Nach einem Projektbericht und einer Präsentation der Ergebnisse war der Auftraggeber ausgesprochen zufrieden. Auch die Rechnung fiel entschieden niedriger aus als im Bereich der Unternehmensberatung üblich. "Genaue Zahlen nennen wir ungern", meint Simon sehr professionell. "Wir werden auf keinen Fall reich davon."

Seit 1999 gibt es die studentische Unternehmensberatung berater e.V. an der JGU. Die Mainzer waren zugleich Mitbegründer des Dachverbands Junior Consulting Network, der mittlerweile 28 Mitglieder an deutschen Hochschulen zählt. "Unser Stärke ist der etwas andere Blick", meint Eida, "die studentische Sicht. Außerdem haben wir Mitglieder aus den verschiedensten Fachbereichen. Neben Wirtschaftswissenschaftlern sind Juristen dabei, Psychologen, Germanisten, Soziologen. Und ein Doktorand der Physik leitet unser Marketing." Interdisziplinarität ist eine der großen Qualitäten von berater e.V.

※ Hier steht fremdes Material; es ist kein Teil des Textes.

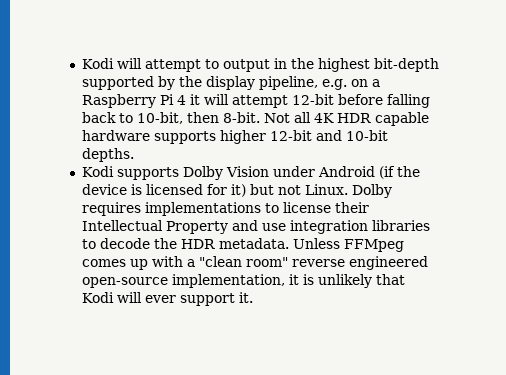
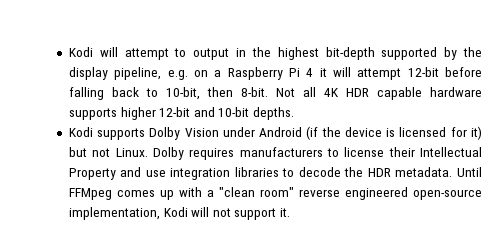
[144,202,261,216] implementations -> [239,147,323,157] manufacturers
[292,238,340,249] Unless -> [456,167,482,177] Until
[288,274,405,288] [81,292,176,303] it is unlikely that Kodi will ever -> [163,207,231,217] Kodi will not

Der kleine Vereinsraum sieht zwar nach einem kleinen Verein aus, doch das täuscht. "Bei unseren wöchentlichen Treffen bekommen wir schon einen Hörsaal voll", sagt Eida. An die 60 Studierende finden sich jedes Mal ein, insgesamt erreicht der Verein im Jahr rund 140 Interessierte auf dem Campus. Der harte Kern besteht aus 45 bis 50 Mitgliedern. "Wir bieten die verschiedensten Fortbildungen an, mal intern, mal mit externen Fachleuten", sagt Simon. "Diese Schulungen sind gerade im Moment sehr wichtig, weil wir viele Erstsemester dazubekommen haben."

Berater beim Benefiz

Ein Kuratorium und ein Beirat geben Hilfestellung. Hier finden sich sowohl Universitätsprofessorinnen und -professoren als auch Akteure aus der Wirtschaft. "Wir können uns zwar auch in die Bibliothek setzen und in ein Thema einlesen, aber es hilft schon sehr, einfach mal jemanden fragen zu können, der sich richtig gut auskennt", sagt Eida.

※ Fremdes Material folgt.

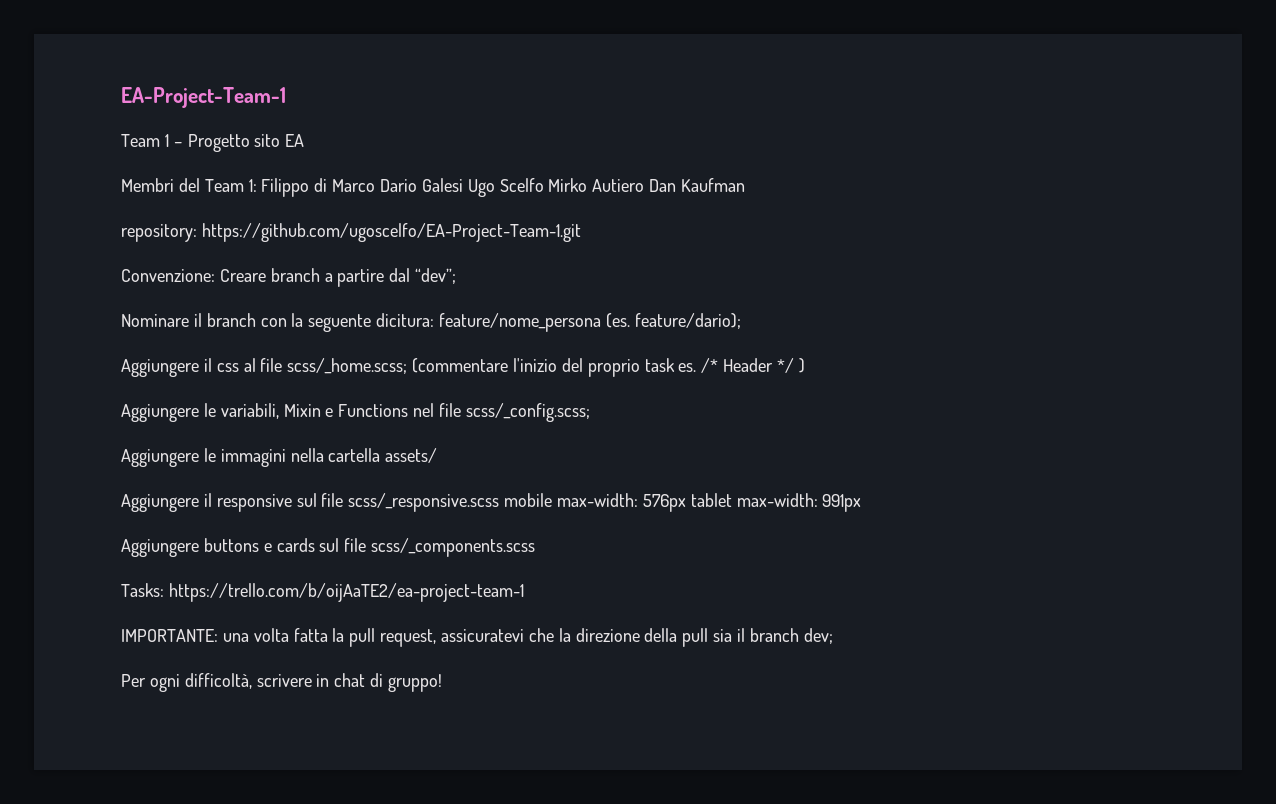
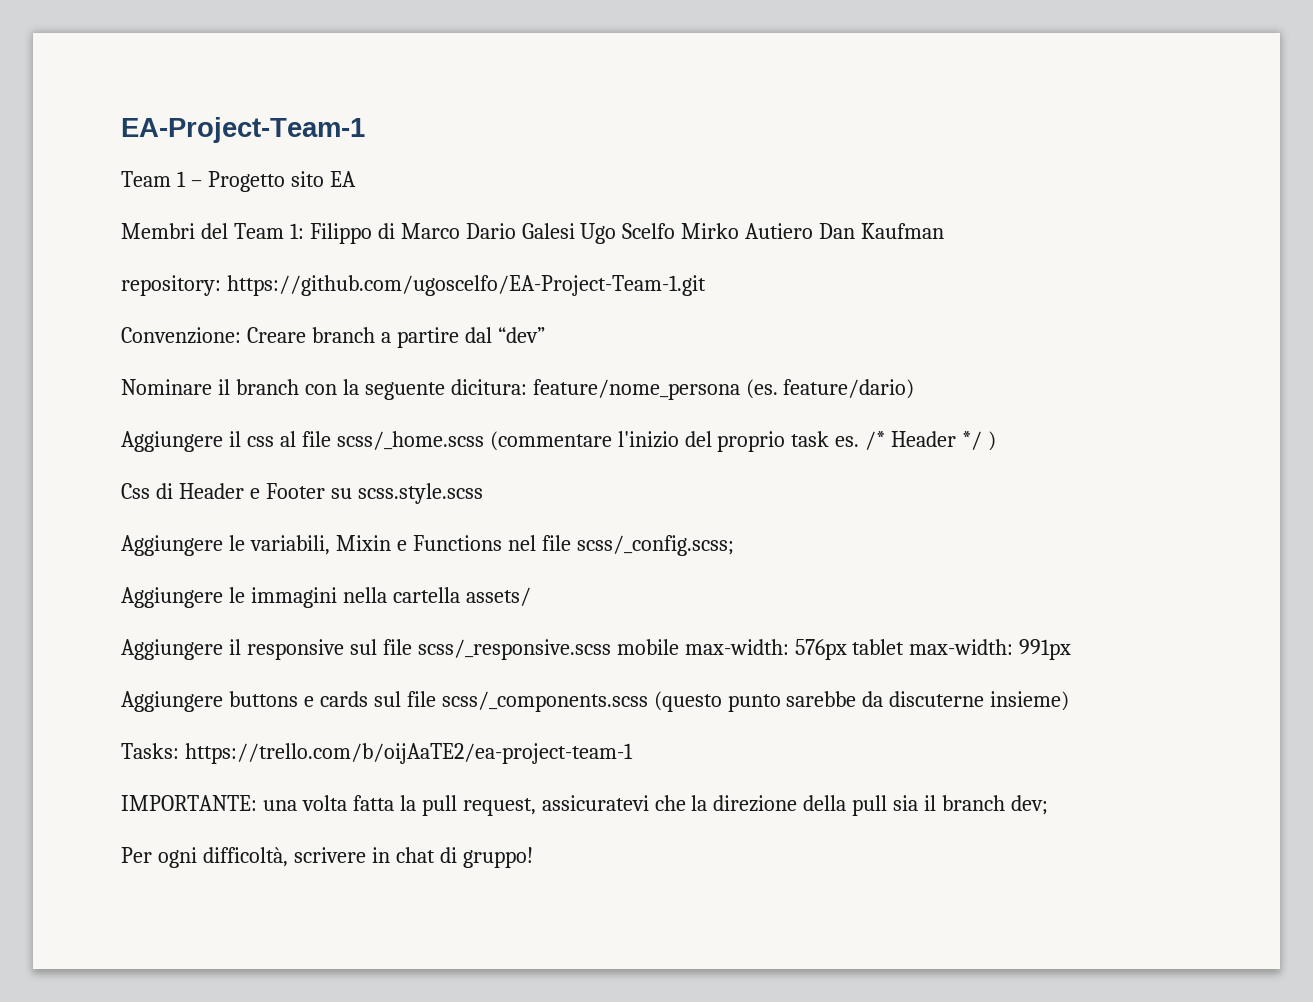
[415,268,457,284] “dev”; -> [497,327,545,343] “dev”
[634,313,741,329] feature/dario); -> [783,379,915,399] feature/dario)
[287,358,408,374] scss/_home.scss; -> [336,431,484,450] scss/_home.scss
(805, 365) none -> [121,483,483,504] // Css di Header e Footer su scss.style.scss
(536, 547) none -> [653,691,1070,712] (questo punto sarebbe da discuterne insieme)

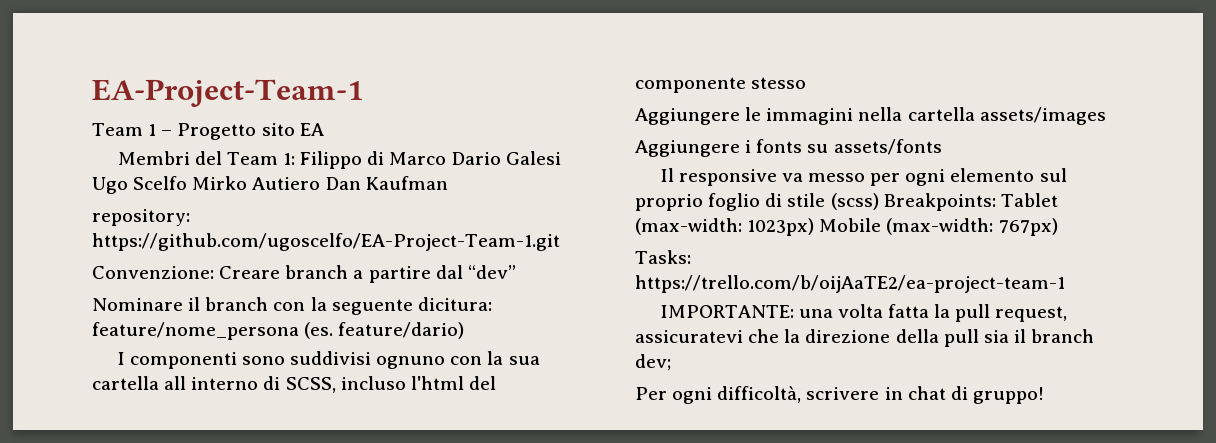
[121,431,997,452] [121,483,483,504] [121,535,734,556] Aggiungere il css al file scss/_home.scss (commentare l'inizio del proprio task es. /* Header */ ) // Css di Header e Footer su scss.style.scss // Aggiungere le variabili, Mixin e Functions nel file scss/_config.scss; -> [117,351,540,369] [92,376,496,393] [635,77,807,93] I componenti sono suddivisi ognuno con la sua cartella all interno di SCSS, incluso l'html del componente stesso
[465,587,531,606] [121,639,1072,660] [121,691,1070,712] assets/ // Aggiungere il responsive sul file scss/_responsive.scss mobile max-width: 576px tablet max-width: 991px // Aggiungere buttons e cards sul file scss/_components.scss (questo punto sarebbe da discuterne insieme) -> [979,107,1106,125] [635,139,942,157] [660,168,1067,186] [635,193,1058,211] [635,218,1058,236] assets/images // Aggiungere i fonts su assets/fonts // Il responsive va messo per ogni elemento sul proprio foglio di stile (scss) Breakpoints: Tablet (max-width: 1023px) Mobile (max-width: 767px)

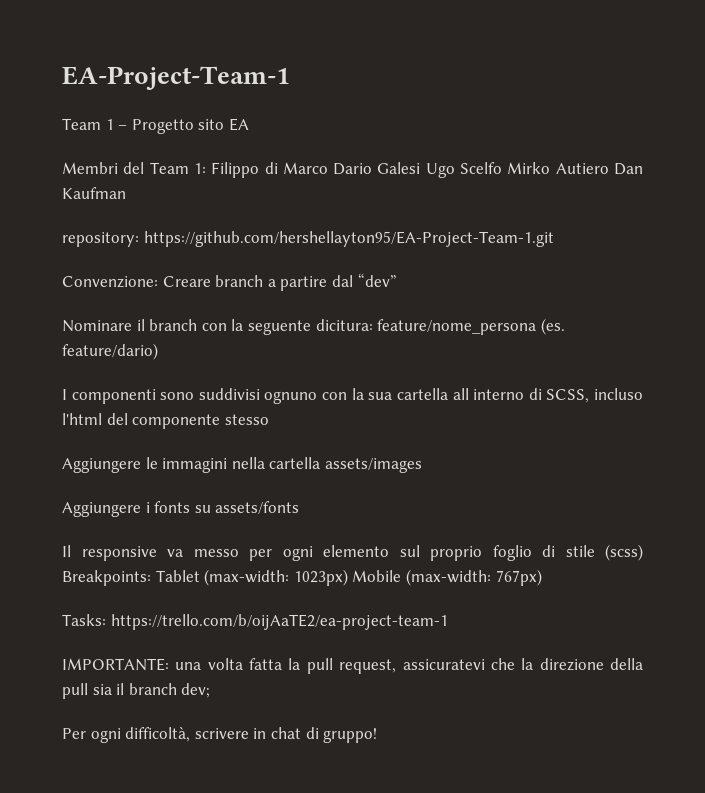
[92,233,560,251] https://github.com/ugoscelfo/EA-Project-Team-1.git -> [143,231,554,247] https://github.com/hershellayton95/EA-Project-Team-1.git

berater e.V. ist in vielen Bereichen Ansprechpartner. Die Studierenden beraten Mittelständler und Start-ups, öffentliche Einrichtungen und Konzerne in Sachen Finanzen oder Marketing, Projektmanagement oder Controlling. An die 75 Aufträge sind mittlerweile erledigt. "Wir haben durchaus noch Kapazitäten", meint Simon.

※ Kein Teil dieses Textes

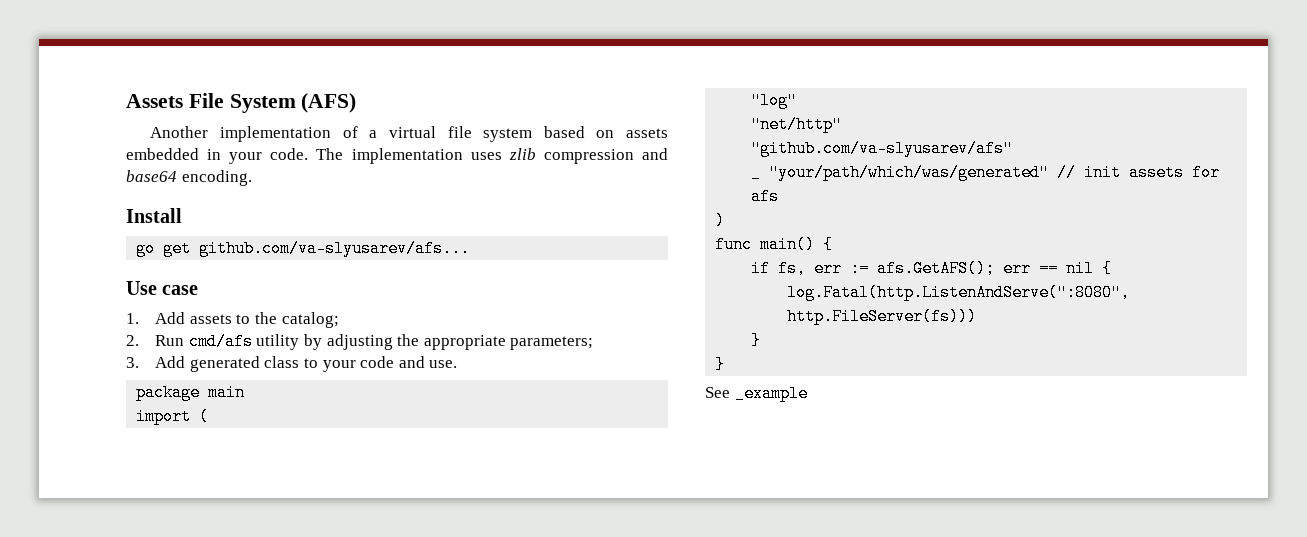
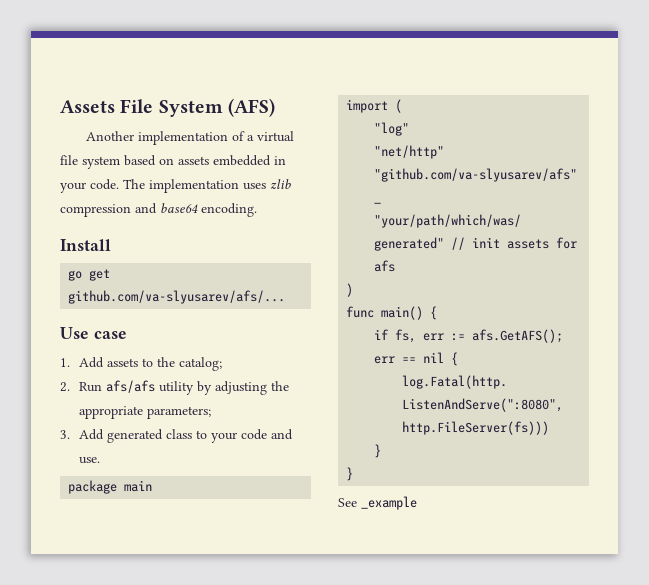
[199,240,471,257] github.com/va-slyusarev/afs... -> [68,290,286,304] github.com/va-slyusarev/afs/...
[188,333,253,350] cmd/afs -> [105,380,155,393] afs/afs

Unternehmensberatung ist aber nicht alles. berater e.V. ist in vielen Bereichen unterwegs. Den diesjährigen Gutenberg-Marathon etwa wollen die Mitglieder zu einem Spendenlauf für das Wiesbadener Kinderhospiz Bärenherz nutzen. "Und in der Martinus-Schule in Mainz bieten wir jedes Jahr ein Bewerbungstraining an", sagt Eida. "Das wird sehr gut angenommen."

Eine Konkurrenz für die herkömmliche Unternehmensberatung will berater e.V. nicht sein. "Wir sind einfach eine Facette im Angebot." Zudem wollen die Studierenden ja nicht nur beraten. Weggehen und feiern – das gehört auch dazu.